In one area, a dark layer of rock about six inches thick runs through white sandstone. When pieces of it break free and weather, a complex system of tunnels is exposed (see left). These tunnels were made by invertebrates, probably some kind of arthropod, and their density shows how abundant life could be at times.

Scorpion tracks

National Park Service


On the surface of a fossil sand dune are the tracks of a large scorpion, shown in the photo on the left (larger version below). When scorpions walk, all four legs on each side end up in roughly the same place, and the impressions sometimes overprint each other, which is why the tracks kind of look like they have toes. The leg spread on this trackway is about four inches (10 cm). When these tracks were discovered, the paleontologists who found them tried to do some research, to see if they could extrapolate the size of the scorpion from how far apart its feet were. Unfortunately, what little data there is suggests that the leg spread does not correlate very strongly with body length, so in the end, we have no better idea of how big this Jurassic scorpion was than we did when we discovered it.

Scorpion Trackway

An entire scorpion trackway found preserved on a dune face in the Glen Canyon Formation.

National Park Service

Snail Body Fossils

National Park Service

Body Fossils

The only invertebrate body fossils found so far have been little freshwater snails.
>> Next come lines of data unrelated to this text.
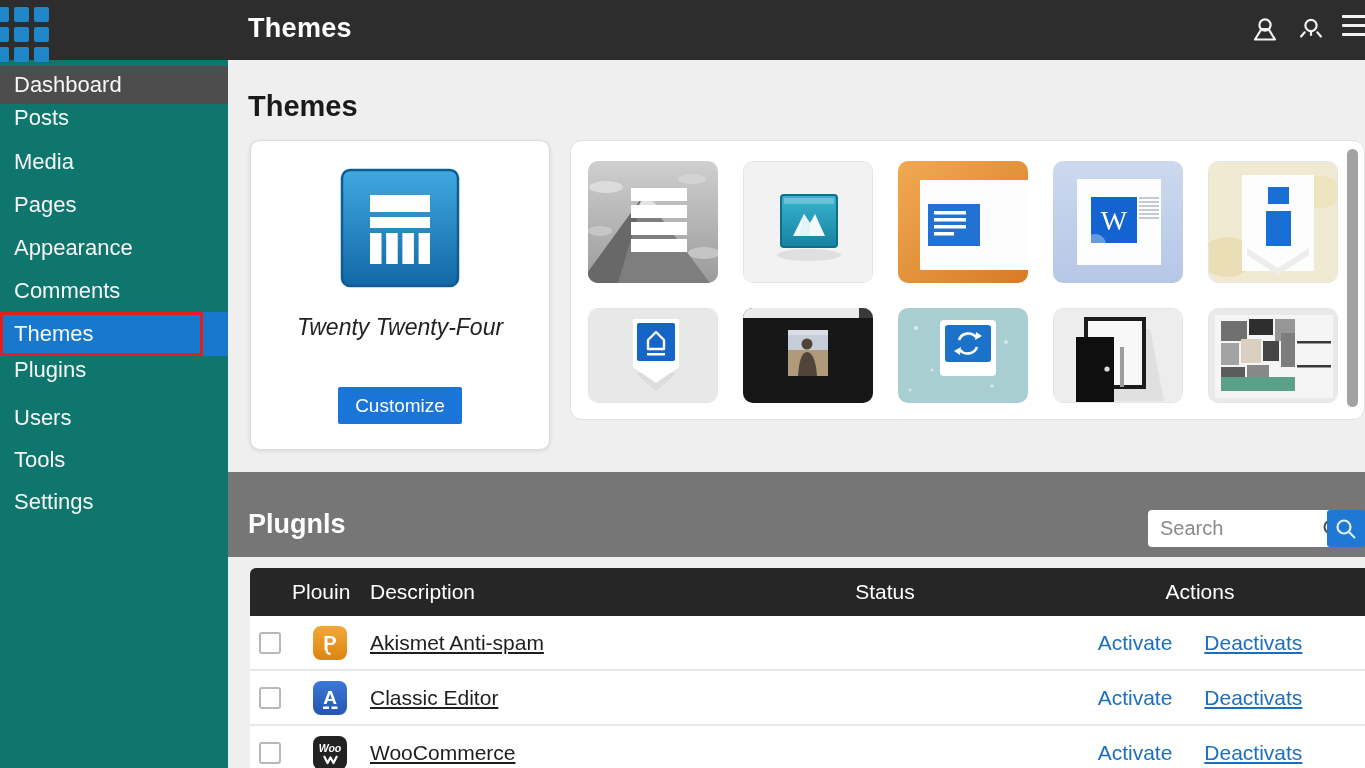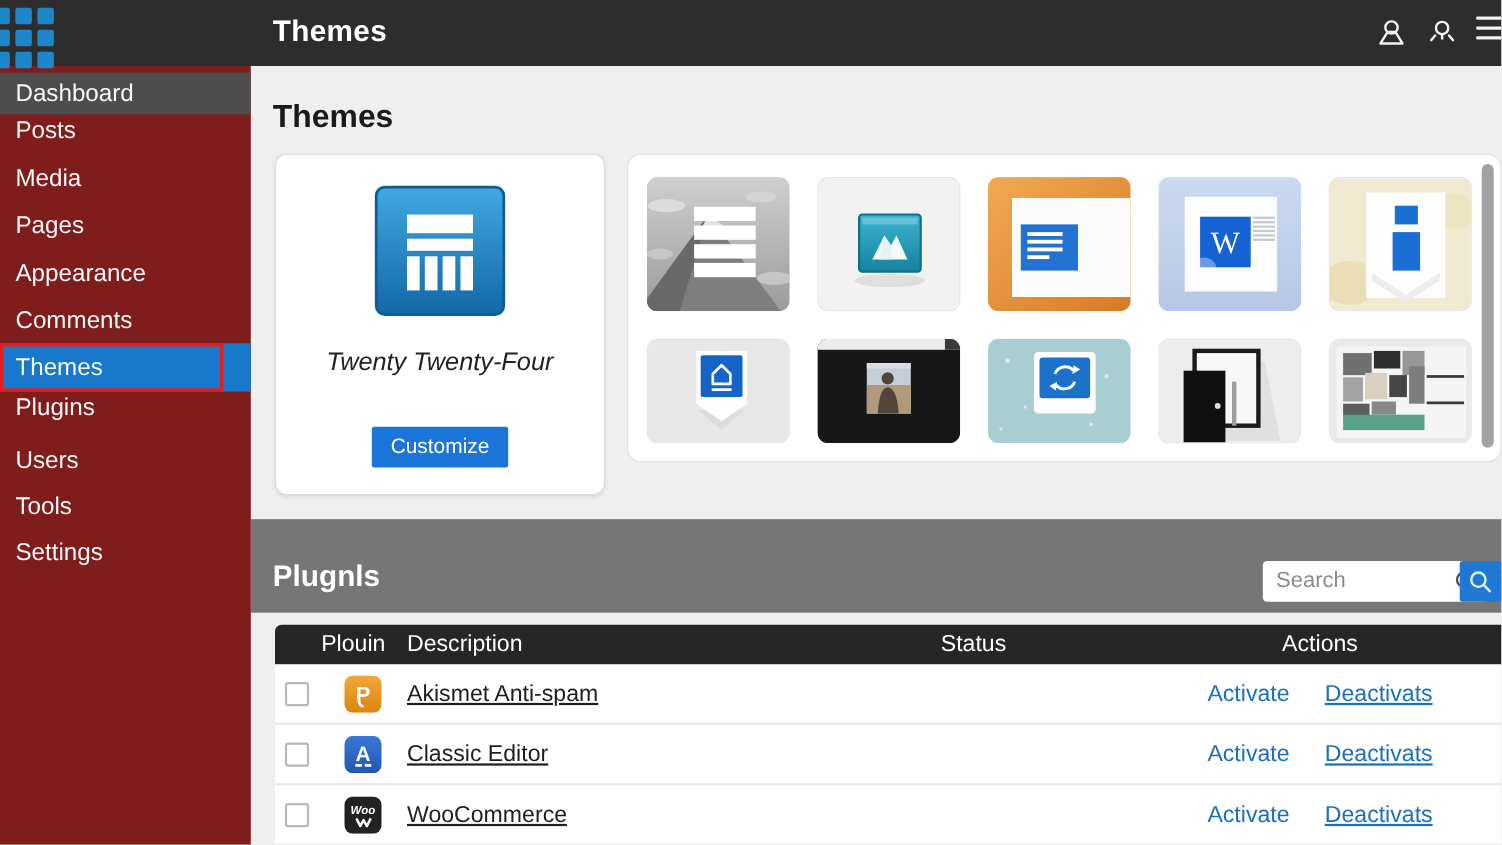--- a/index.html
+++ b/index.html
@@ -11,21 +11,21 @@
   .logo { position:absolute; left:-6px; top:7px; display:grid; grid-template-columns:repeat(3,15px); grid-gap:5px; }
   .logo span { width:15px; height:15px; background:#1e87c9; border-radius:2px; display:block; }
   .topbar-title { position:absolute; left:248px; top:13px; color:#fff; font-size:27px; font-weight:bold; letter-spacing:.3px; }
   .tb-icon { position:absolute; top:15px; width:30px; height:30px; }
   .tb-icon.user { left:1250px; }
   .tb-icon.account { left:1296px; }
   .tb-icon.menu { left:1342px; }
   .tb-icon.menu span { display:block; width:28px; height:3px; background:#f2f2f2; margin-bottom:6px; border-radius:1px; }
 
   
-  .sidebar { position:absolute; left:0; top:60px; width:228px; height:708px; background:#7f1d1d; z-index:20; }
+  .sidebar { position:absolute; left:0; top:60px; width:228px; height:708px; background:#0f766e; z-index:20; }
   .side-item { position:absolute; left:0; right:0; height:36px; display:flex; align-items:center; padding-left:14px; color:#f7f7f7; font-size:22px; cursor:pointer; }
   .side-item.hover { background:#4d4d4d; height:38px; }
   .side-item.active { background:#1878cc; height:44px; }
   .red-box { position:absolute; left:0; top:0; bottom:0; width:203px; border:3px solid #e41e1e; pointer-events:none; }
 
   
   .main-heading { position:absolute; left:248px; top:90px; font-size:29px; font-weight:bold; color:#1a1a1a; }
 
   .theme-card { position:absolute; left:250px; top:140px; width:300px; height:310px; background:#fff; border:1px solid #dcdcdc; border-radius:10px; box-shadow:0 1px 4px rgba(0,0,0,.10); display:flex; flex-direction:column; align-items:center; }
   .theme-card .big-icon { margin-top:27px; }
@@ -44,21 +44,21 @@
   .plugins-band { position:absolute; left:228px; top:472px; width:1137px; height:85px; background:#767676; }
   .plugins-heading { position:absolute; left:20px; top:37px; color:#fff; font-size:27px; font-weight:bold; }
   .search-box { position:absolute; left:920px; top:38px; width:206px; height:37px; }
   .search-box input { width:100%; height:100%; border:none; border-radius:4px; padding:0 40px 0 12px; font-size:20px; color:#333; font-family:"Liberation Sans",sans-serif; outline:none; }
   .search-box input::placeholder { color:#8a8a8a; }
   .search-glyph { position:absolute; right:9px; top:7px; }
   .search-btn { position:absolute; left:1099px; top:38px; width:38px; height:37px; background:#1e78d4; border:none; border-radius:3px; cursor:pointer; display:flex; align-items:center; justify-content:center; }
 
   
   .ptable { position:absolute; left:250px; top:568px; width:1115px; }
-  .thead { height:36px; background:#262626; color:#fff; display:grid; grid-template-columns:40px 80px 365px 300px 330px; align-items:center; font-size:21px; border-radius:6px 0 0 0; }
+  .thead { height:48px; background:#262626; color:#fff; display:grid; grid-template-columns:40px 80px 365px 300px 330px; align-items:center; font-size:21px; border-radius:6px 0 0 0; }
   .thead .c2 { padding-left:2px; }
   .thead .c4, .thead .c5 { text-align:center; }
   .trow { height:55px; background:#fff; display:grid; grid-template-columns:40px 80px 365px 300px 330px; align-items:center; border-bottom:2px solid #e8e8e8; }
   .trow input[type=checkbox] { appearance:none; -webkit-appearance:none; width:22px; height:22px; border:2px solid #b8b8b8; border-radius:3px; background:#fff; justify-self:center; cursor:pointer; }
   .plug-icon { justify-self:center; width:34px; height:34px; }
   .plug-name { font-size:21px; color:#1e1e1e;text-decoration:underline; }
   .actions { display:flex; justify-content:center; gap:32px; }
   .actions a { font-size:21px; color:#1c6fc0; text-decoration:none; cursor:pointer; }
   .actions a.deact { text-decoration:underline; }
 </style>

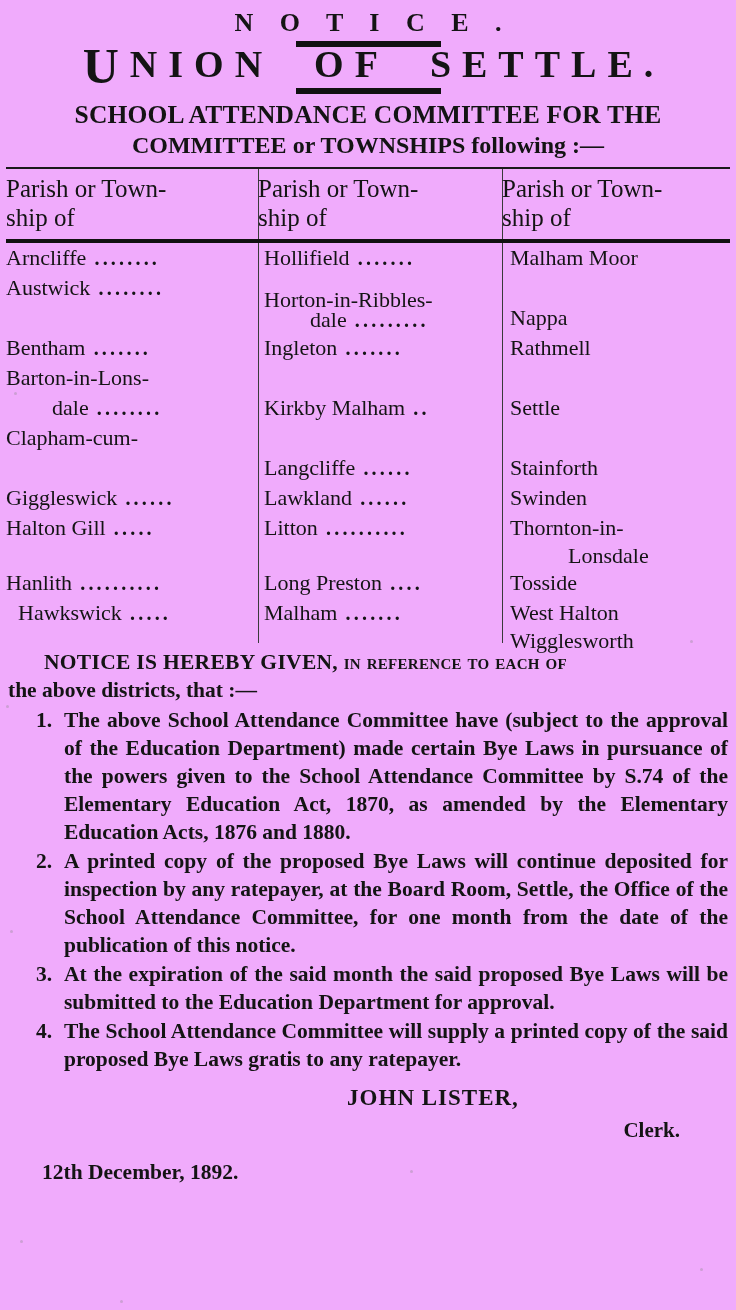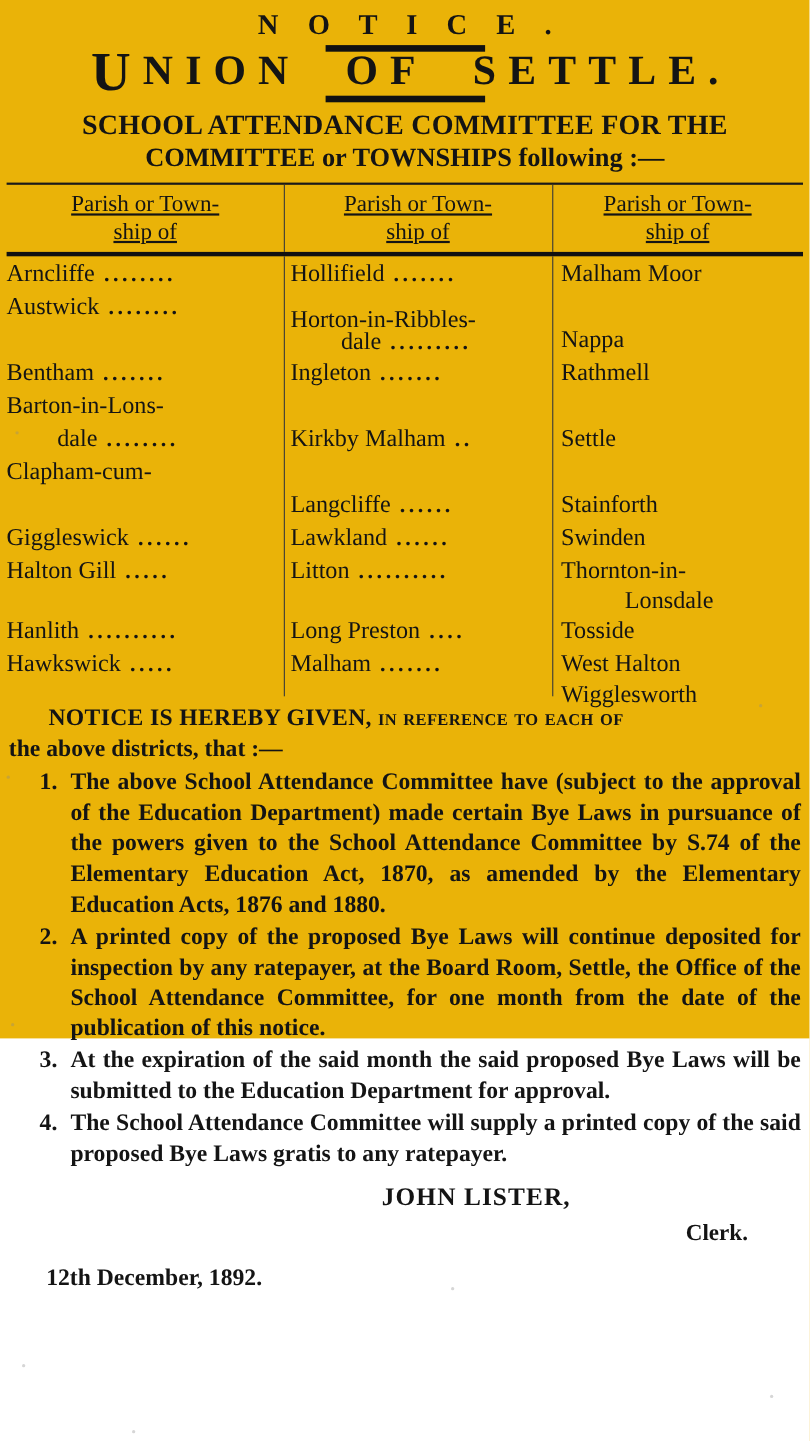--- a/index.html
+++ b/index.html
@@ -12,23 +12,23 @@
     width: 736px;
     height: 1310px;
     overflow: hidden;
     font-family: "Liberation Serif", "DejaVu Serif", serif;
     color: #141414;
     position: relative;
   }
 
   .page {
     width: 736px;
-    height: 944px;
-    position: relative;
-    background: #eab308;
+    height: 1310px;
+    position: relative;
+    background: #f0abfc;
   }
 
   
   .masthead {
     padding-top: 6px;
   }
   .notice-word {
     text-align: center;
     font-size: 26px;
     letter-spacing: 10px;
@@ -97,26 +97,24 @@
     height: 4px;
     background: #111;
     width: 100%;
   }
 
   .thead {
     display: flex;
     position: relative;
   }
   .thead .hcell {
-    font-size: 21px;
-    text-align: center;
+    font-size: 25px;
     padding: 5px 0 7px 0;
     line-height: 1.16;
     position: relative;
-    text-decoration: underline;
   }
   .hcell-1 { width: 252px; }
   .hcell-2 { width: 244px; }
   .hcell-3 { width: 228px; }
 
   .vdiv {
     position: absolute;
     top: 0;
     bottom: 0;
     width: 1px;
@@ -275,21 +273,21 @@
       <div class="col col-1" id="col1">
           <div class="entry" style="top: 0px;"><span class="nm">Arncliffe</span><span class="dots"> ........</span></div>
           <div class="entry" style="top: 30px;"><span class="nm">Austwick</span><span class="dots"> ........</span></div>
           <div class="entry" style="top: 90px;"><span class="nm">Bentham</span><span class="dots"> .......</span></div>
           <div class="entry" style="top: 120px;"><span class="nm">Barton-in-Lons-</span></div>
           <div class="entry" style="top: 150px; padding-left: 46px;"><span class="nm">dale</span><span class="dots"> ........</span></div>
           <div class="entry" style="top: 180px;"><span class="nm">Clapham-cum-</span></div>
           <div class="entry" style="top: 240px;"><span class="nm">Giggleswick</span><span class="dots"> ......</span></div>
           <div class="entry" style="top: 270px;"><span class="nm">Halton Gill</span><span class="dots"> .....</span></div>
           <div class="entry" style="top: 325px;"><span class="nm">Hanlith</span><span class="dots"> ..........</span></div>
-          <div class="entry" style="top: 355px;"><span class="nm">Hawkswick</span><span class="dots"> .....</span></div>
+          <div class="entry" style="top: 355px; margin-left: 12px;"><span class="nm">Hawkswick</span><span class="dots"> .....</span></div>
         </div>
       <div class="col col-2" id="col2">
           <div class="entry" style="top: 0px;"><span class="nm">Hollifield</span><span class="dots"> .......</span></div>
           <div class="entry" style="top: 42px;"><span class="nm">Horton-in-Ribbles-</span></div>
           <div class="entry" style="top: 62px; padding-left: 46px;"><span class="nm">dale</span><span class="dots"> .........</span></div>
           <div class="entry" style="top: 90px;"><span class="nm">Ingleton</span><span class="dots"> .......</span></div>
           <div class="entry" style="top: 150px;"><span class="nm">Kirkby Malham</span><span class="dots"> ..</span></div>
           <div class="entry" style="top: 210px;"><span class="nm">Langcliffe</span><span class="dots"> ......</span></div>
           <div class="entry" style="top: 240px;"><span class="nm">Lawkland</span><span class="dots"> ......</span></div>
           <div class="entry" style="top: 270px;"><span class="nm">Litton</span><span class="dots"> ..........</span></div>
In the “Ancient Desert” section, we described the limestone mounds that seem to indicate the presence of springs. By itself, this doesn’t tell us much about the quality of the water that was coming out; springs can provide water that is fresh or salty, cloudy or clear, and full of dissolved minerals that may or may not be toxic to life. But near these spring mounds, we found impressions of these snails. Not only are they the first snails found in the Glen Canyon Sandstone—which is already a big deal—but they are freshwater snails, which tells us that at least some of the interdunal wet areas were fed by freshwater springs.